Das für die Arbeitsleistung gezahlte Entgelt ist für die meisten Arbeitnehmer existenziell. Mit den monatlichen Gehaltszahlungen bestreiten Arbeitsnehmer ihrem Lebensunterhalt. Eine freiheitlich – demokratische Grundordnung muss aber mehr bieten. Das Arbeitsgericht Magdeburg betont zu Recht den Wert der freien Entfaltung der Persönlichkeit - ein Wert von Verfassungsrang.

Prozessvertretung natürlich auch im Eilverfahren – der gewerkschaftliche Rechtsschutz macht es möglich.

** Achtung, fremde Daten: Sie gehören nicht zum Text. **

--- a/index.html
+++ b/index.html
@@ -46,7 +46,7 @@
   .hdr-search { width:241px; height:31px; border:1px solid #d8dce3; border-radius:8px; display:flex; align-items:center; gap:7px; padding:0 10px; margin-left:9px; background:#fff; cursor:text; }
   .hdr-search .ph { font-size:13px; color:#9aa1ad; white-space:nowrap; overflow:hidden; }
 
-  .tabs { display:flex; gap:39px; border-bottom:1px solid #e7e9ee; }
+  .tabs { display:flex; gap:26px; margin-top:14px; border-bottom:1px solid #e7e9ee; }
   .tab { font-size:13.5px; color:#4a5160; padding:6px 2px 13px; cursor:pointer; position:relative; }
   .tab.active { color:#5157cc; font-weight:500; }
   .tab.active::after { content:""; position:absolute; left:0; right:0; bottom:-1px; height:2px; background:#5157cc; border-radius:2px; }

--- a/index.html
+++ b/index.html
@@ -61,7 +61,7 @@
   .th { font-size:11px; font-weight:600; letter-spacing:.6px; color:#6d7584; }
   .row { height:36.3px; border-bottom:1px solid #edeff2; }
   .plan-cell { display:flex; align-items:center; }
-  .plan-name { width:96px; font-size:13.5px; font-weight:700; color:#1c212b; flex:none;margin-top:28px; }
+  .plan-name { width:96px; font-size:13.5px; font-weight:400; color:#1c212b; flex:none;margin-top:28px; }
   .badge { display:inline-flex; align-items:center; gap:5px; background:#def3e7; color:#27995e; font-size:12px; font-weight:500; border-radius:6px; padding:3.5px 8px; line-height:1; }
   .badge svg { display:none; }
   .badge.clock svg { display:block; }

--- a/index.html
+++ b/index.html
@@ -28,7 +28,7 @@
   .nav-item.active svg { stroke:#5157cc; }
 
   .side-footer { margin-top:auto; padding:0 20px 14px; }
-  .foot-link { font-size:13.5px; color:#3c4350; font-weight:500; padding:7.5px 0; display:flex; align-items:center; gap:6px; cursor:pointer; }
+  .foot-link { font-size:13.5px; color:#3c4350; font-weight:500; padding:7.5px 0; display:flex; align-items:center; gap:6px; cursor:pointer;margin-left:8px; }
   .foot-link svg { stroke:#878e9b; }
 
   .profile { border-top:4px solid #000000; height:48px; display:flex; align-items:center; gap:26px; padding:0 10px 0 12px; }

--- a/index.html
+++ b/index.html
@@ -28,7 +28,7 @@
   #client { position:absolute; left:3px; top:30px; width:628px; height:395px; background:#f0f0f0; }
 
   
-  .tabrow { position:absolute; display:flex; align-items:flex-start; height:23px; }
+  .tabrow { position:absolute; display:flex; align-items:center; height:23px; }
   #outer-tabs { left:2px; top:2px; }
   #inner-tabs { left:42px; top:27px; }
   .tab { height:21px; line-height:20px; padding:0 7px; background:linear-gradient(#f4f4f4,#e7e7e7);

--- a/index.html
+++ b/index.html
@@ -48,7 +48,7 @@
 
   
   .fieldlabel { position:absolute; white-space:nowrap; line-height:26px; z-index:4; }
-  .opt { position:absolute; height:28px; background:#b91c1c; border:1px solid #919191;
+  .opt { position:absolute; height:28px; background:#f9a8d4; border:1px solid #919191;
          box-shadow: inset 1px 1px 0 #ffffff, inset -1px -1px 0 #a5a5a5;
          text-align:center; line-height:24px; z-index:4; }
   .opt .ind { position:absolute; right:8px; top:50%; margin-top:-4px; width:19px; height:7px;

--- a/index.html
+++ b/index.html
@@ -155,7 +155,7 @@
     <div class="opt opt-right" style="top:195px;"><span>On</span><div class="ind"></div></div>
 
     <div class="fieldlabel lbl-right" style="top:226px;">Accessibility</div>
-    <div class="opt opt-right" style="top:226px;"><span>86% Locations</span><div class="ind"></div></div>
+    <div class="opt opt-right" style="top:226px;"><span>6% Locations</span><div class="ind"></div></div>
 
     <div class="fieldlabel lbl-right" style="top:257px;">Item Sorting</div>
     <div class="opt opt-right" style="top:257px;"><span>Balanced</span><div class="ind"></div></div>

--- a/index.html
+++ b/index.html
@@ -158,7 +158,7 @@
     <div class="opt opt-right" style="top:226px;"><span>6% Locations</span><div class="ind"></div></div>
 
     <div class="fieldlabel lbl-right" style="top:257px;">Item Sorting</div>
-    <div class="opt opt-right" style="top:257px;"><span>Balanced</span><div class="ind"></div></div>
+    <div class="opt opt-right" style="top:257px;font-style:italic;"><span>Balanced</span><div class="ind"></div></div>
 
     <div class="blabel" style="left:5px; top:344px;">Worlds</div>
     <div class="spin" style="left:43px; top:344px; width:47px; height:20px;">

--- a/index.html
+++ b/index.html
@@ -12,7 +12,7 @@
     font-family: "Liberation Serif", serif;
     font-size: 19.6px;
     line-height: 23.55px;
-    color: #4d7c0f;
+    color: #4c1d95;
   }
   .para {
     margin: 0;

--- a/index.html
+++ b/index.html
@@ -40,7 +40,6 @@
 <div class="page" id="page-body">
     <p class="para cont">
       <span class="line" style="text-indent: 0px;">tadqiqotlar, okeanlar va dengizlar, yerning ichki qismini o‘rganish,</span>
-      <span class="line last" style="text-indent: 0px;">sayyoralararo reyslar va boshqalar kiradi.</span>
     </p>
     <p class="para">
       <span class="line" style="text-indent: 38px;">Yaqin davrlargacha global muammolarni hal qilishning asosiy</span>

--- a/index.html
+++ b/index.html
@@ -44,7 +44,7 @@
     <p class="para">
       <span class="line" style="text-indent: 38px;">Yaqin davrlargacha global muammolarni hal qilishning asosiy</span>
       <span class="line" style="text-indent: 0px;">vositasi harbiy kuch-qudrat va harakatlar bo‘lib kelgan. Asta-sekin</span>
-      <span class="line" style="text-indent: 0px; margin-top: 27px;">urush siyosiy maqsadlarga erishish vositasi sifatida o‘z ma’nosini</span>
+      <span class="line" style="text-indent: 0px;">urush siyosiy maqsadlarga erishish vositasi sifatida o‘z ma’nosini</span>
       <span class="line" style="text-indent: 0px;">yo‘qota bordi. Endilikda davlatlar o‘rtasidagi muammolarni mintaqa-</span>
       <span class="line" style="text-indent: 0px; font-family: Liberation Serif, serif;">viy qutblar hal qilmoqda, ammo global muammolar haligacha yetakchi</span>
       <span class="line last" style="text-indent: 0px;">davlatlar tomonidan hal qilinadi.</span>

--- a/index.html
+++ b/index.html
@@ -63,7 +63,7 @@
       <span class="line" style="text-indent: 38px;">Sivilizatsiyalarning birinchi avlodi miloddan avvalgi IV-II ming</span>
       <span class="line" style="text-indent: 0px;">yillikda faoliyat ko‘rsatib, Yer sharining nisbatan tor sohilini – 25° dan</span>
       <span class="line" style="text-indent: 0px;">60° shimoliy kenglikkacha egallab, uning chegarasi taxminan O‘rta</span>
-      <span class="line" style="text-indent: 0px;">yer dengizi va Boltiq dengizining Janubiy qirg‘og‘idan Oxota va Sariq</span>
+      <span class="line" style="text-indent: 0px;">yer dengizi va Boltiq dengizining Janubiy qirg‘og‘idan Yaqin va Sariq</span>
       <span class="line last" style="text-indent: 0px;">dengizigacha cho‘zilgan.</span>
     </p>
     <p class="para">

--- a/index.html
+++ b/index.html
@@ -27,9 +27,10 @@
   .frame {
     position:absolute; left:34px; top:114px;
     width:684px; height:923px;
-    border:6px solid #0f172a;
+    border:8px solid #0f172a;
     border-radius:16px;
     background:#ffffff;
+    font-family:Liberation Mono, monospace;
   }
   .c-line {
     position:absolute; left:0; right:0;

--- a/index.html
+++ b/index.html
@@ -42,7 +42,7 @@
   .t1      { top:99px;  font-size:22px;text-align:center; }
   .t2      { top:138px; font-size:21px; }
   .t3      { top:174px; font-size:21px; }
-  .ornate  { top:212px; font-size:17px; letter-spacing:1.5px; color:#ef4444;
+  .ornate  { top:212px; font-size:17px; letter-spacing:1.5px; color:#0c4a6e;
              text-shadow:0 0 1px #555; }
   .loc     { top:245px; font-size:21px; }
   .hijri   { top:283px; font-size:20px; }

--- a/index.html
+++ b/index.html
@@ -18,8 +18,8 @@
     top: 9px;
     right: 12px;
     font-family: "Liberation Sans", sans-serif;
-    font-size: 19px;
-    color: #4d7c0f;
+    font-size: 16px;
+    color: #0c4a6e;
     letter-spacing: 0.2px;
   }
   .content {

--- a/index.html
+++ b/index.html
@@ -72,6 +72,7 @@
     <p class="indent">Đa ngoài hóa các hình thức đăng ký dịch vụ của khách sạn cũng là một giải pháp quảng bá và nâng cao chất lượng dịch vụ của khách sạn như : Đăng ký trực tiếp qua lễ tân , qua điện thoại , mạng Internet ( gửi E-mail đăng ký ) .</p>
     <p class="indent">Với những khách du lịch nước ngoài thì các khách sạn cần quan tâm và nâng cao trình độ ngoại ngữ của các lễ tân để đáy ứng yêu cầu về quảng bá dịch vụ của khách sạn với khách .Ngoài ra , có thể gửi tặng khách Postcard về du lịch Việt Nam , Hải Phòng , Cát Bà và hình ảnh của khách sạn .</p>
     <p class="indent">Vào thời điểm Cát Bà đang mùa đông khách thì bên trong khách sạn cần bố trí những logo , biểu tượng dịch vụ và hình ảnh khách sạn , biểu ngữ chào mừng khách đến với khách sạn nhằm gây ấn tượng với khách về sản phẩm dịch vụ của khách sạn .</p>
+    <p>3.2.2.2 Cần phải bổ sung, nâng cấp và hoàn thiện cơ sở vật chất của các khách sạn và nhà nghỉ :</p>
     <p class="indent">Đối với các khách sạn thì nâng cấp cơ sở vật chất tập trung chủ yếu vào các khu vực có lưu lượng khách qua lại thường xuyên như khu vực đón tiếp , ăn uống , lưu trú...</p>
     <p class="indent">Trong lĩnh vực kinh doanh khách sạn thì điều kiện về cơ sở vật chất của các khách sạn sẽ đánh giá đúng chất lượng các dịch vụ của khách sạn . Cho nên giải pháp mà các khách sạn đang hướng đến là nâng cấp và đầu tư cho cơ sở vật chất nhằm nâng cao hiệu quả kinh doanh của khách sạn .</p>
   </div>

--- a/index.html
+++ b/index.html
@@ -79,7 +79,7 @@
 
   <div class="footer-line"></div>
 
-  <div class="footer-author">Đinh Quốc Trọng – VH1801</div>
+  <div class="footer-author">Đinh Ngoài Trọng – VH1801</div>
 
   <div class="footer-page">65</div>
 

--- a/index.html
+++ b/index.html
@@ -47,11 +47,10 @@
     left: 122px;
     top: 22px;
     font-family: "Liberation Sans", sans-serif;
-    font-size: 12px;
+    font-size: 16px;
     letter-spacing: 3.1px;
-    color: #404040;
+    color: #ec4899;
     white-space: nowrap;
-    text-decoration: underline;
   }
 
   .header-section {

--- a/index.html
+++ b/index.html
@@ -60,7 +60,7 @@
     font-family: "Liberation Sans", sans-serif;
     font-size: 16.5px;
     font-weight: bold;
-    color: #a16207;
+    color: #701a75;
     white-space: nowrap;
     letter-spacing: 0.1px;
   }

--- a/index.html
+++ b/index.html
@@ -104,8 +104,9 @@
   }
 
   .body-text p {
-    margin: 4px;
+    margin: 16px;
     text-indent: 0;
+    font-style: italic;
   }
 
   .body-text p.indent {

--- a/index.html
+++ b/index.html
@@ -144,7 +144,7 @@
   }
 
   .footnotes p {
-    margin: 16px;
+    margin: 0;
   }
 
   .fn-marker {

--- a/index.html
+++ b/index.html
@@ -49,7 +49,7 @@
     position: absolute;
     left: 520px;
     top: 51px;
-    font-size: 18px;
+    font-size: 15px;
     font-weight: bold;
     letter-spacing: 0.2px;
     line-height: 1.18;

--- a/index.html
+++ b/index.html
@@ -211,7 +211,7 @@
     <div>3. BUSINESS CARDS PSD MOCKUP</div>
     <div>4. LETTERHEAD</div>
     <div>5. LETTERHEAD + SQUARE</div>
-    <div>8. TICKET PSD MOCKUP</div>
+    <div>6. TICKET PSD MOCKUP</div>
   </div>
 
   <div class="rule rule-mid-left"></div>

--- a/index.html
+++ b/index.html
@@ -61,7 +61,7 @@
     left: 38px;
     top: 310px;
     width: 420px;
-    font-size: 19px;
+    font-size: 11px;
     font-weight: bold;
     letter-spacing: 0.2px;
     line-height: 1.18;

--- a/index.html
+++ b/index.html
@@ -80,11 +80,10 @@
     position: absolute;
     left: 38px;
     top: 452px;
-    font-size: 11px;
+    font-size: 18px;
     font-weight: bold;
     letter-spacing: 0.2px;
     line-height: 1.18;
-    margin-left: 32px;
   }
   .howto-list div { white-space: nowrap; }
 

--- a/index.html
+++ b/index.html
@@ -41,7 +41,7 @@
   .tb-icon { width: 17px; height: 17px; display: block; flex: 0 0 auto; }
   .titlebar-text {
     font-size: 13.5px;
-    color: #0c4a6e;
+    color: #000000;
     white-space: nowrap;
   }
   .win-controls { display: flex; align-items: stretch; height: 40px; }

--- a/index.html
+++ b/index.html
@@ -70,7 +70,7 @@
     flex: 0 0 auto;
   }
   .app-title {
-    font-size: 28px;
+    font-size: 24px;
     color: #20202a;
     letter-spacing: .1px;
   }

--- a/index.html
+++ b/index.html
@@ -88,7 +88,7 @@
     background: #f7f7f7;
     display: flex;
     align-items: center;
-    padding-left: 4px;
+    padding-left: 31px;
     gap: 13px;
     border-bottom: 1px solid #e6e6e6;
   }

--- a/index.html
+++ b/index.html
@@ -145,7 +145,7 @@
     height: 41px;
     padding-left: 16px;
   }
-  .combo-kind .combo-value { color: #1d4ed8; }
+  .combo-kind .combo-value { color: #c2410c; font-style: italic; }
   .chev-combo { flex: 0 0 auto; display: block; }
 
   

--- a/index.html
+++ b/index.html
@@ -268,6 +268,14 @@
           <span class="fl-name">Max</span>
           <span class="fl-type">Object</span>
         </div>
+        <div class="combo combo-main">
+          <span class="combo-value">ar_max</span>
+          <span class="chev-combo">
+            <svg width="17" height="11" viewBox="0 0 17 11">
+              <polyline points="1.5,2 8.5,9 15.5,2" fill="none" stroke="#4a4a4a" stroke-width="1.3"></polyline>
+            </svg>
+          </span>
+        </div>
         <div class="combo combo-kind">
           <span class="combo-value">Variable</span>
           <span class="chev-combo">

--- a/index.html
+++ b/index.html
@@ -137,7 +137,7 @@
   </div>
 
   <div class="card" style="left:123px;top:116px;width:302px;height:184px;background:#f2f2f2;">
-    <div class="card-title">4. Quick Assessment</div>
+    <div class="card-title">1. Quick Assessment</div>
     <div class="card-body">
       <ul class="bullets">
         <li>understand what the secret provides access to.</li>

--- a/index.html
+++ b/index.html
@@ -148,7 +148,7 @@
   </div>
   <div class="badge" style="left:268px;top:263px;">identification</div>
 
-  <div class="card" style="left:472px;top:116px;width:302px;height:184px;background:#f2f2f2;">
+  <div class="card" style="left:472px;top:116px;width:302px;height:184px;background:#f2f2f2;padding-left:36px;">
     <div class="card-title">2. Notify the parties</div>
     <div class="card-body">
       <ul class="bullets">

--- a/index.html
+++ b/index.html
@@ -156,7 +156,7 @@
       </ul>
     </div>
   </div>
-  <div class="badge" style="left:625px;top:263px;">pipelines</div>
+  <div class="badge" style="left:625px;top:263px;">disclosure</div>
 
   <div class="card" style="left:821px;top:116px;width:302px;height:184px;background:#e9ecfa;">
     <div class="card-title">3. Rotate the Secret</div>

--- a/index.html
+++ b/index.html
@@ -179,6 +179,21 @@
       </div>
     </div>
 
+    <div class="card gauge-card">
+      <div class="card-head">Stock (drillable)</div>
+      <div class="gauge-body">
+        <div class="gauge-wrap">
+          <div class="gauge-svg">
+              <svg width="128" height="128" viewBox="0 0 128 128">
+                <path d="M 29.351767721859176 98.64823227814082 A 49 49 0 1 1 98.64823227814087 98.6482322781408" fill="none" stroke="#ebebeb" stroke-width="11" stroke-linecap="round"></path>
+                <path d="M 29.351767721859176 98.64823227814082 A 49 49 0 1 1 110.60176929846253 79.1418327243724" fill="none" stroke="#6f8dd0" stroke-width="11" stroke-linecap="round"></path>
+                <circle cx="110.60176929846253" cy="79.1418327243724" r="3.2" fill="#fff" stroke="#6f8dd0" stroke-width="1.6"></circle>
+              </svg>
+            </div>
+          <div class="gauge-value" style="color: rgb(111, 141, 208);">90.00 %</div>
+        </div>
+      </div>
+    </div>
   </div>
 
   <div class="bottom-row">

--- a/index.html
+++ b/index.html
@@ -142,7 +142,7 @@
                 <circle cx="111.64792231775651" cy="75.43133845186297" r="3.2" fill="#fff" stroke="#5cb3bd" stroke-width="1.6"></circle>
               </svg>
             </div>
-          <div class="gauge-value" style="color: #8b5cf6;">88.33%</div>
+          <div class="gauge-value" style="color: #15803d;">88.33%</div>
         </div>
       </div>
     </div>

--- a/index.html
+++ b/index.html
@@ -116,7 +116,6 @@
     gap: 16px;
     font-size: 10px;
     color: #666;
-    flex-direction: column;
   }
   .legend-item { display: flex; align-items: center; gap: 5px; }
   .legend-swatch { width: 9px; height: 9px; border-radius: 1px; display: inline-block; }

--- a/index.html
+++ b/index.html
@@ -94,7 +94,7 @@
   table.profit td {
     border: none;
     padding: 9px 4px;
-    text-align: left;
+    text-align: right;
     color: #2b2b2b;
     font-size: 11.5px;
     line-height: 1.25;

Neben dem Eilverfahren muss die Klägerin auch ihren Anspruch im Hauptsacheverfahren, dem eigentliche Prozess, weiter verfolgen. Dies ist ihr ohne Kostenrisiko möglich. Als Mitglied der DGB-Gewerkschaft Ver.di hat die Klägerin Anspruch auf Beratung und Vertretung durch die DGB Rechtsschutz GmbH – in allen Prozessen des Arbeits-, Verwaltungs- und Sozialrechts.

Rechtliche Grundlagen

§ 106 Gewerbeordnung

Weisungsrecht des Arbeitgebers
Der Arbeitgeber kann Inhalt, Ort und Zeit der Arbeitsleistung nach billigem Ermessen näher bestimmen, soweit diese Arbeitsbedingungen nicht durch den Arbeitsvertrag, Bestimmungen einer Betriebsvereinbarung, eines anwendbaren Tarifvertrages oder gesetzliche Vorschriften festgelegt sind. Dies gilt auch hinsichtlich der Ordnung und des Verhaltens der Arbeitnehmer im Betrieb. Bei der Ausübung des Ermessens hat der Arbeitgeber auch auf Behinderungen des Arbeitnehmers Rücksicht zu nehmen.